Les effets d’une consommation prolongée de drogues peuvent se manifester de plusieurs façons. La perte de mémoire et la diminution des fonctions cognitives sont quelques-uns des effets qui peuvent persister pendant des années. Des neurobiologistes de l’Université de Californie à San Diego ont désormais identifié un mécanisme dans le cerveau qui génère des troubles cognitifs induits par les drogues.
Des scientifiques du département de neurobiologie de l’École des sciences biologiques ont étudié comment la méthamphétamine et la phencyclidine (PCP ou « poussière d’ange »), qui agissent en activant différentes cibles dans le cerveau, induisent une réduction similaire des capacités cognitives. Comment les mêmes difficultés de mémoire peuvent-elles survenir en réponse à des drogues qui déclenchent des actions différentes dans le cerveau ?
Les résultats de cette enquête, menée par Marta Pratelli, assistante scientifique du projet, dans le laboratoire du professeur Nicholas Spitzer, sont publiés dans Nature CommunicationsIls ont montré que la méthamphétamine et le PCP incitaient les neurones à modifier leur façon de communiquer grâce à un processus connu sous le nom de commutation des neurotransmetteurs.
La commutation des neurotransmetteurs est une forme de plasticité cérébrale, un domaine de recherche en pleine évolution qui étudie la façon dont le cerveau modifie sa fonction et sa structure en réponse à l’expérience.
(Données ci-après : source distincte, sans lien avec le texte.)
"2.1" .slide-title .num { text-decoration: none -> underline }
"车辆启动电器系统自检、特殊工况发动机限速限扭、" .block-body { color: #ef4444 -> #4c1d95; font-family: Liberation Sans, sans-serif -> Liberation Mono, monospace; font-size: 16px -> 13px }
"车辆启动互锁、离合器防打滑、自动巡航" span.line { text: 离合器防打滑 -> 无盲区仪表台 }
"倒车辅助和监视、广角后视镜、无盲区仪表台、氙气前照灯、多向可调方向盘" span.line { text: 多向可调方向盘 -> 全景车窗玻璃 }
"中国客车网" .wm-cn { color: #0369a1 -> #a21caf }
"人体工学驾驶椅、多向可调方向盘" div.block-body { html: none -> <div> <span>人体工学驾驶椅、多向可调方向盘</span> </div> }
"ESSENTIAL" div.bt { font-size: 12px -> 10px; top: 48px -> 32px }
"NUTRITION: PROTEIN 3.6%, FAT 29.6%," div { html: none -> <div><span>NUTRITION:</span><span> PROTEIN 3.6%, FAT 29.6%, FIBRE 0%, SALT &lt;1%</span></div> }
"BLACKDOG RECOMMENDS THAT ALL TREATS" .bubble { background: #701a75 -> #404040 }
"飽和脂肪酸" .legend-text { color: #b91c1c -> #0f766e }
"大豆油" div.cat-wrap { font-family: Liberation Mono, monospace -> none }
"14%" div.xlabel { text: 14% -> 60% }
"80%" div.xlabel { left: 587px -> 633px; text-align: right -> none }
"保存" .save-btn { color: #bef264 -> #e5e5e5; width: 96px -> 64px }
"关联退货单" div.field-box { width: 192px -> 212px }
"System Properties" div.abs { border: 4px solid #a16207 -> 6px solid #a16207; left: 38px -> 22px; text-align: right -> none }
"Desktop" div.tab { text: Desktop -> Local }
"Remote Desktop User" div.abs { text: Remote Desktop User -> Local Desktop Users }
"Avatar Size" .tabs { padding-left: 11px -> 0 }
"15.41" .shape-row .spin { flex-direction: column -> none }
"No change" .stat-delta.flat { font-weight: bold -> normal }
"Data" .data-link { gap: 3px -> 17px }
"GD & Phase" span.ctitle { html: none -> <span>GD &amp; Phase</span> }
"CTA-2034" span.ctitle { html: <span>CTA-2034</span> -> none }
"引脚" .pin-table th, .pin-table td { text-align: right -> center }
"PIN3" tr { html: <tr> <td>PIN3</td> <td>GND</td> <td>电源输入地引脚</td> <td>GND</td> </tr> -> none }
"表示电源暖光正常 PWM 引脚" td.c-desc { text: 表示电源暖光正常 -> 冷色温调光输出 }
Ces dernières années, Spitzer et ses collègues ont également identifié des rôles de la commutation des neurotransmetteurs dans les troubles du spectre autistique, le trouble de stress post-traumatique et l’exercice physique.
En examinant le cortex cérébral des souris, les chercheurs ont découvert que la méthamphétamine et le PCP provoquaient chacun un passage du neurotransmetteur excitateur glutamate au neurotransmetteur inhibiteur GABA (acide gamma-aminobutyrique) dans les mêmes neurones de la région prélimbique, une zone du cortex frontal impliquée dans les fonctions exécutives.
Ce changement a été lié à une diminution des performances des tâches de mémoire puisque les souris traitées au médicament ont obtenu de bons résultats dans les tâches lorsque l’expression du GABA était bloquée.
D’autres expériences ont montré que même après une exposition répétée aux médicaments, les chercheurs ont pu inverser ce changement de neurotransmetteur en utilisant des outils moléculaires pour diminuer localement l’activité électrique du cerveau ou en utilisant de la clozapine, un médicament antipsychotique. Chacun de ces traitements a inversé la perte de mémoire, rétablissant les performances des souris dans les tâches cognitives.
« Ces résultats suggèrent que la manipulation ciblée de l’activité neuronale peut être utilisée pour atténuer certains des effets négatifs de l’abus répété de drogues », a déclaré Pratelli.
Dans cette nouvelle étude, les chercheurs ont découvert qu’une augmentation induite par le médicament de la libération de dopamine, un neurotransmetteur impliqué dans la récompense, et une augmentation de l’activité électrique des neurones du cortex cérébral, étaient nécessaires pour produire le changement de neurotransmetteur.
« Cette étude révèle un mécanisme commun et réversible qui régule l’apparition de déficits cognitifs lors de l’exposition à différents médicaments », a déclaré Spitzer.
Les chercheurs notent dans leur article qu’une compréhension plus approfondie des mécanismes cérébraux liés à la perte de mémoire due à la consommation de drogues pourrait stimuler les perspectives de nouveaux traitements, aboutissant non seulement à une thérapie pour la consommation de méthamphétamine et de PCP, mais également pour d’autres troubles.